A Review of Anomaly Detection Techniques in Online Social Network
Overview:
In this project, our group did a research on the Online Social Network Anomaly Detection. The reason we choose this topic is because there are more and more people connect internet and use social media causes to share, communicate and collaborate. However, it also causes some problems, more and more convenient social media platform has been used by evildoers. They spread malicious on social media platform such as bullying, terrorist attack planning and fraud information dissemination. So, to present these issues from happening, it is important to find out techniques to detect them and stop them.

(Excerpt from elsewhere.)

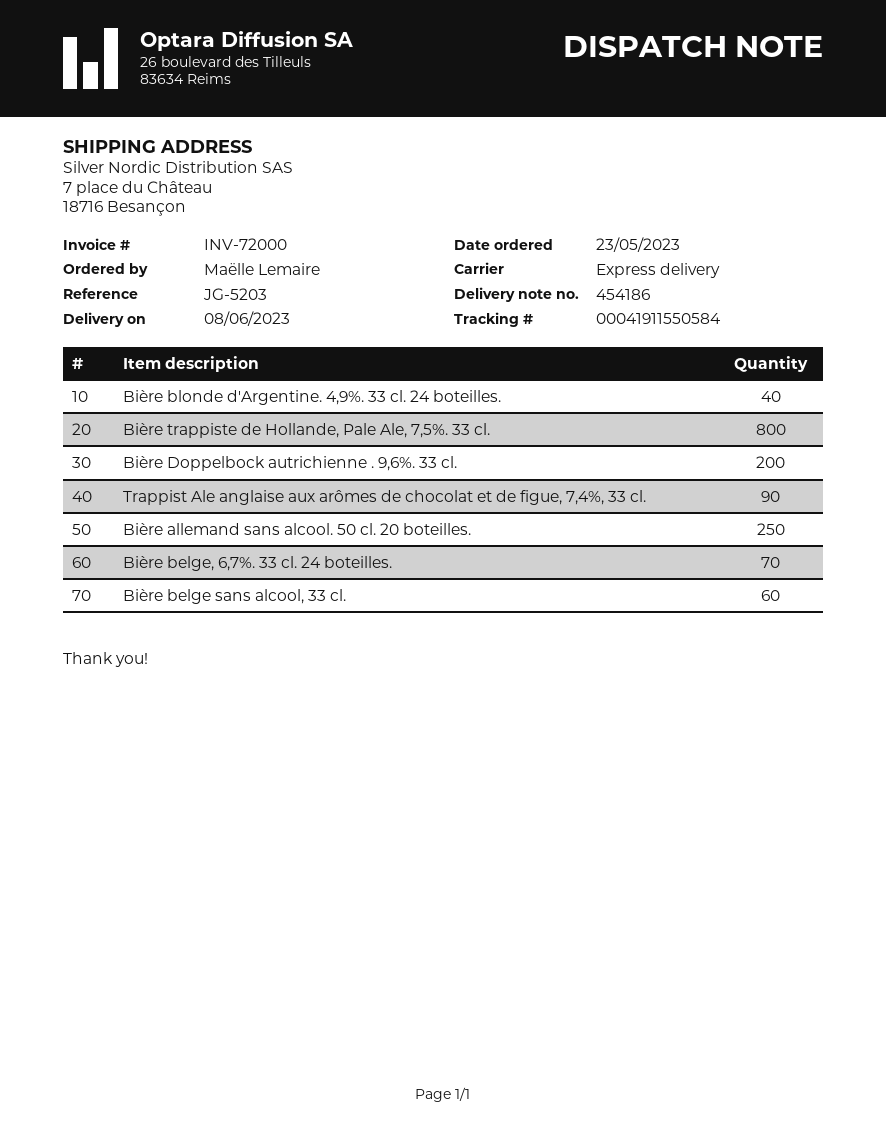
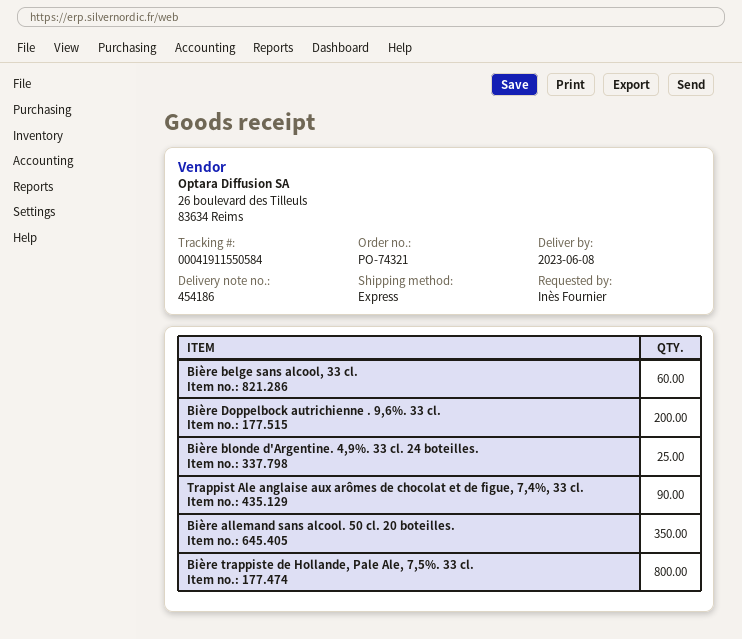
ordered by: Maëlle Lemaire -> Inès Fournier
Bière blonde d'Argentine. 4,9%. 33 cl. 24 boteilles.: 40 -> 25
Bière allemand sans alcool. 50 cl. 20 boteilles.: 250 -> 350
Bière belge, 6,7%. 33 cl. 24 boteilles.: 70 -> none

The scope of this project will be anomaly detection within an online social network platform. So, to structure our research paper, we divided the paper into several parts:
1. Classify exist anomalies in social network.
2. Explore appropriate techniques for anomaly detection and try to classify these techniques as well.
3. analyze the challenges of these techniques and the future works need to work on.
Based on our research, we divided the social network anomaly into three criteria as below: [1] [10]
1. Nature of anomalies
a. Point anomalies
b. Contextual anomalies
c. Collective anomalies
d. Horizontal anomalies
2. Information available in network/graph structure
a. Dynamic anomalies
b. Static anomalies
c. Labeled anomalies
d. Unlabeled anomalies
3. Behavior
a. White crow anomalies(outlier)
b. indistinguishable
After that, we discover various approaches to the anomaly detection in social network anomaly detection. Based on the type of method, we divided the them into four parts:
1. Classification-based
a. SVM [2]
b. Bayesian [3], [13]
c. Neural network [4]
2. Statistical-based
a. Mixture model [5]
b. Signal processing [14]
c. PCA [15]
3. Clustering-based
a. K-mean algorithm [6]
b. Fuzzy C-means and Genetic Algorithm [7]
c. Co-clustering [8]
4. Network-based [9]
Based on the input format, we divided the methods into to activities-based and graph-based method.
Based on the Temporal factor, we discovered some methods for the Anomaly detection in static and dynamic social network.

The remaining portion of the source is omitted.